Carl Banks pavlovevidence at gmail.com
Wed Jun 30 00:49:20 EDT 2010


On Jun 28, 2:44 am, Gregory Ewing <greg.ew... at canterbury.ac.nz> wrote:
> Carl Banks wrote:
> > Indeed, strncpy does not copy that final NUL if it's at or beyond the
> > nth element.  Probably the most mind-bogglingly stupid thing about the
> > standard C library, which has lots of mind-boggling stupidity.
>
> I don't think it was as stupid as that back when C was
> designed. Every byte of memory was precious in those days,
> and if you had, say, 10 bytes allocated for a string, you
> wanted to be able to use all 10 of them for useful data.
>
> So the convention was that a NUL byte was used to mark
> the end of the string *if it didn't fill all the available
> space*.

I can't think of any function in the standard library that observes
that convention, which inclines me to disbelieve this convention ever
really existed.  If it did, there would be functions to support it.

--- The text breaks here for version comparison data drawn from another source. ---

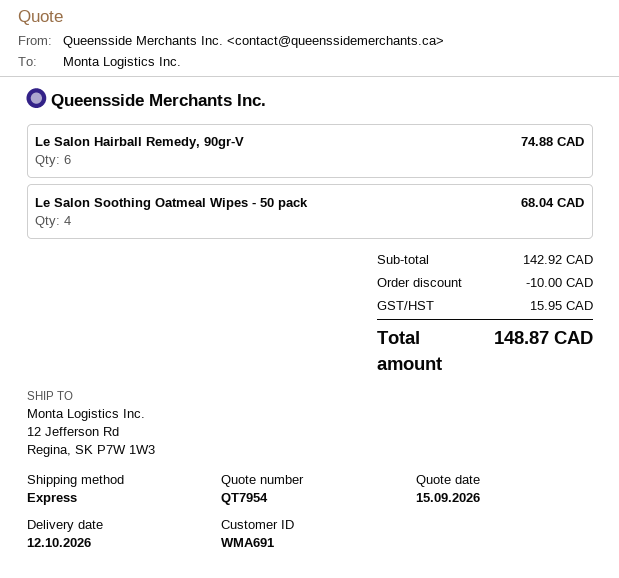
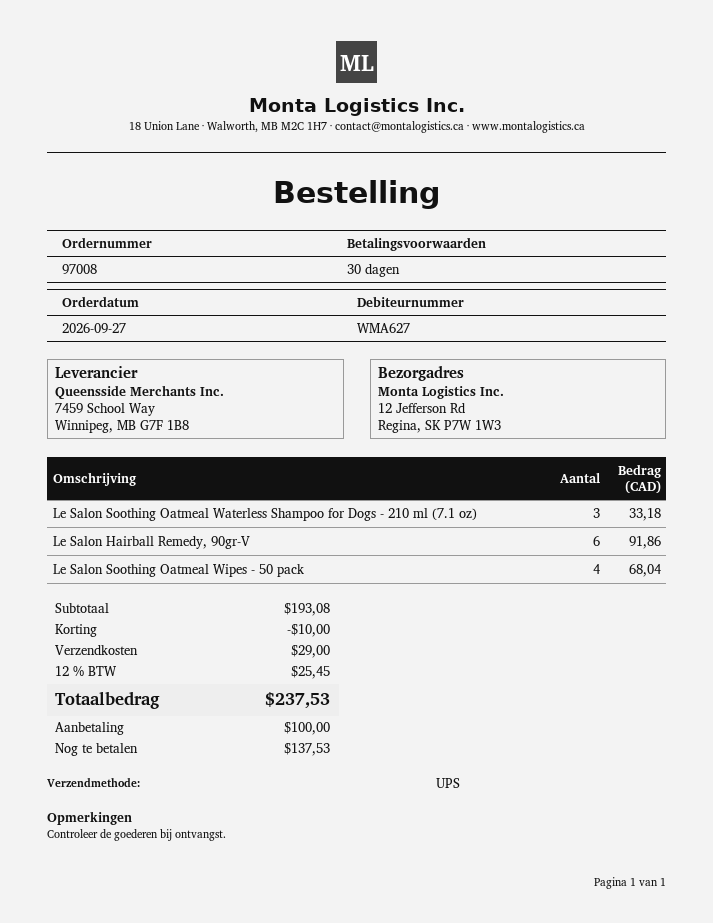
customer number: WMA691 -> WMA627
shipping method: express -> UPS
Le Salon Hairball Remedy, 90gr-V: 6 for 74.88 -> 6 for 91.86
Le Salon Soothing Oatmeal Waterless Shampoo for Dogs - 210 ml (7.1 oz): none -> 3 for 33.18
subtotal: 142.92 -> 193.08
shipping: none -> 29.00
tax: 15.95 -> 25.45
total: 148.87 -> 237.53

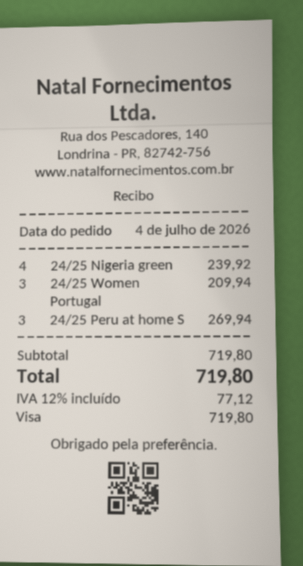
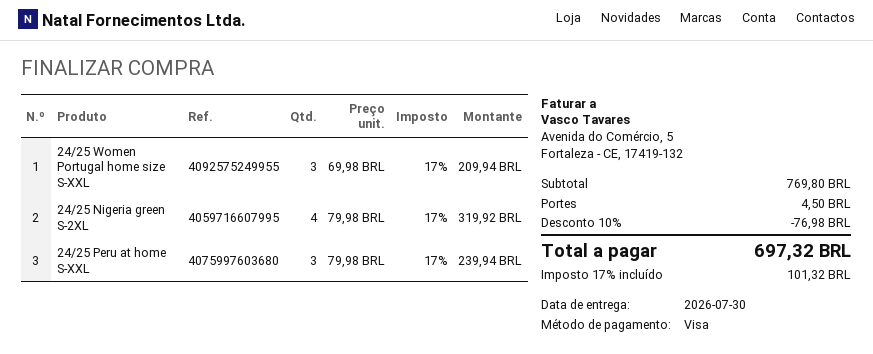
24/25 Nigeria green: 4 for 239.92 -> 4 for 319.92
24/25 Peru at home S: 3 for 269.94 -> 3 for 239.94
subtotal: 719.80 -> 769.80
discount: none -> 10% = 76.98
shipping: none -> 4.50
tax: 12% = 77.12 -> 17% = 101.32
total: 719.80 -> 697.32

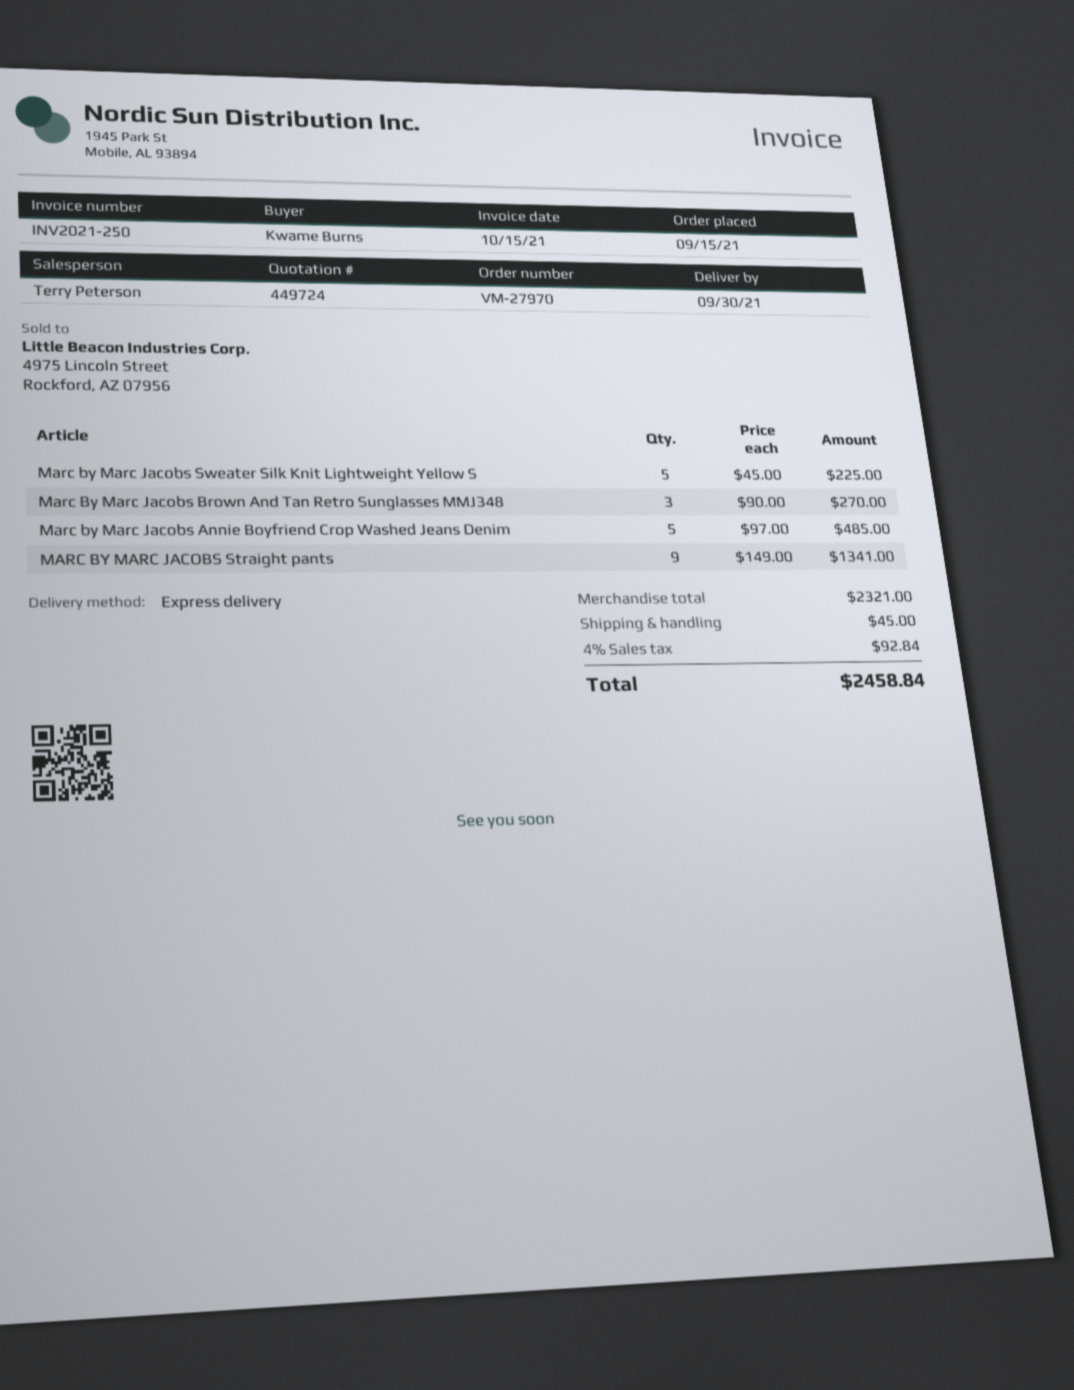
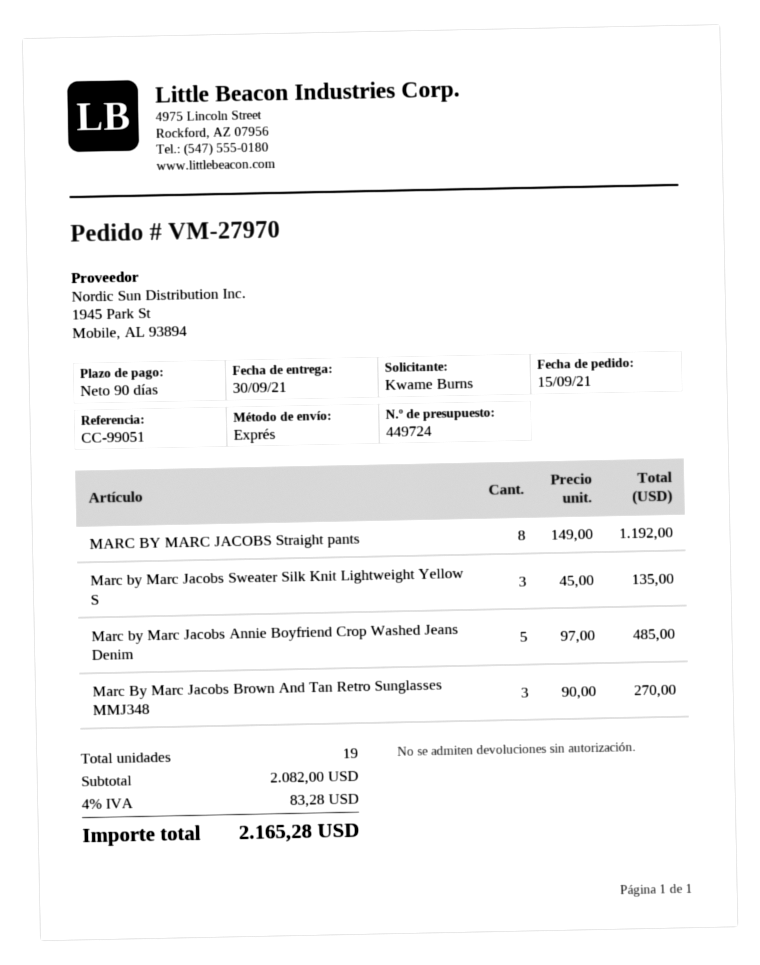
Marc by Marc Jacobs Sweater Silk Knit Lightweight Yellow S: 5 x 45.00 = 225.00 -> 3 x 45.00 = 135.00
MARC BY MARC JACOBS Straight pants: 9 x 149.00 = 1341.00 -> 8 x 149.00 = 1192.00
subtotal: 2321.00 -> 2082.00
shipping: 45.00 -> none
tax: 4% = 92.84 -> 4% = 83.28
total: 2458.84 -> 2165.28

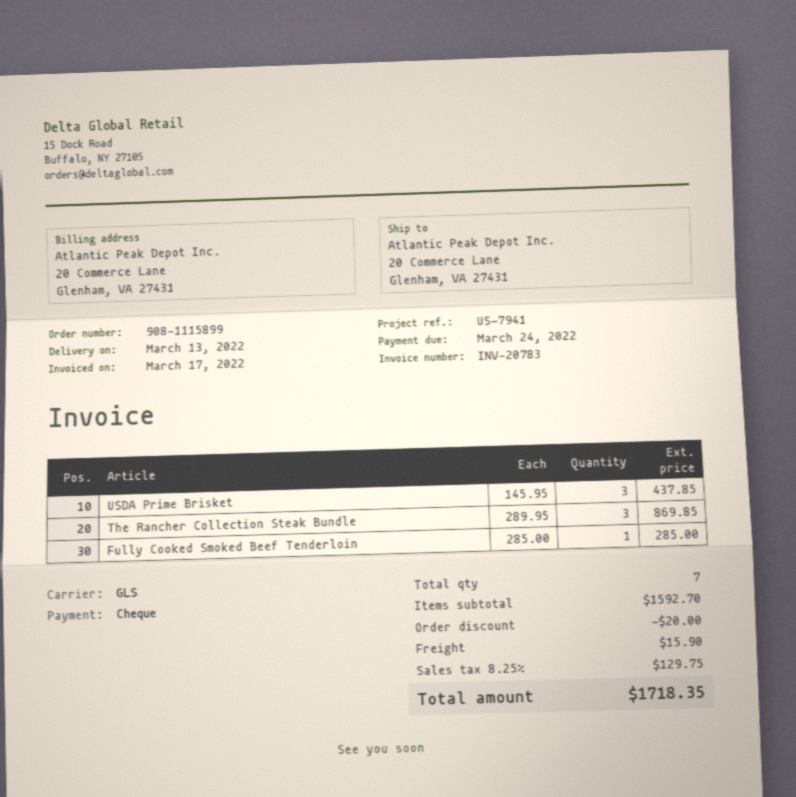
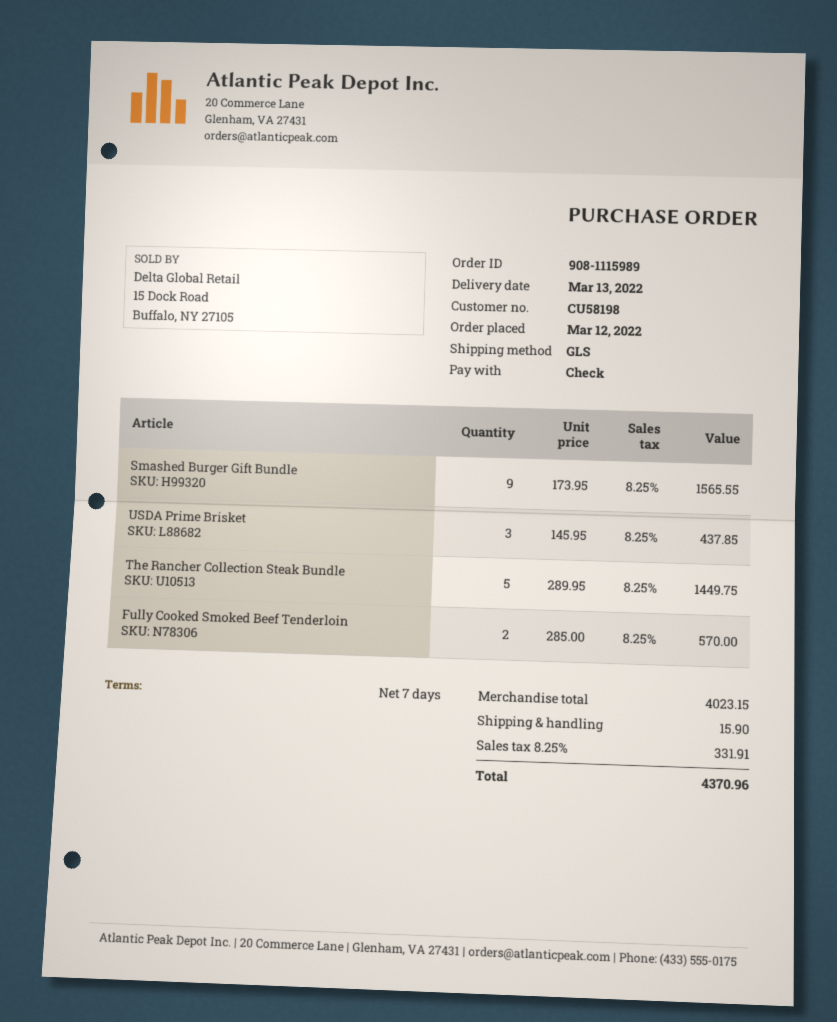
order number: 908-1115899 -> 908-1115989
The Rancher Collection Steak Bundle: 3 x 289.95 = 869.85 -> 5 x 289.95 = 1449.75
Fully Cooked Smoked Beef Tenderloin: 1 x 285.00 = 285.00 -> 2 x 285.00 = 570.00
Smashed Burger Gift Bundle: none -> 9 x 173.95 = 1565.55
subtotal: 1592.70 -> 4023.15
discount: 20.00 -> none
tax: 8.25% = 129.75 -> 8.25% = 331.91
total: 1718.35 -> 4370.96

For that matter, I'm not really inclined to believe bytes were *that*
precious in those days.

> Functions such as strncpy and snprintf are designed
> for use with strings that follow this convention. Proper
> usage requires being cognizant of the maximum length and
> using appropriate length-limited functions for all operations
> on such strings.

Well, no.  Being cognizant of the string's maximum length doesn't make
you able to pass it to printf, or system, or any other C function.

The obvious rationale behind strncpy's stupid behavior is that it's
not a string function at all, but a memory block function, that stops
at a NUL in case you don't care what's after the NUL in a block.  But
it leads you to believe it's a string function by it's name.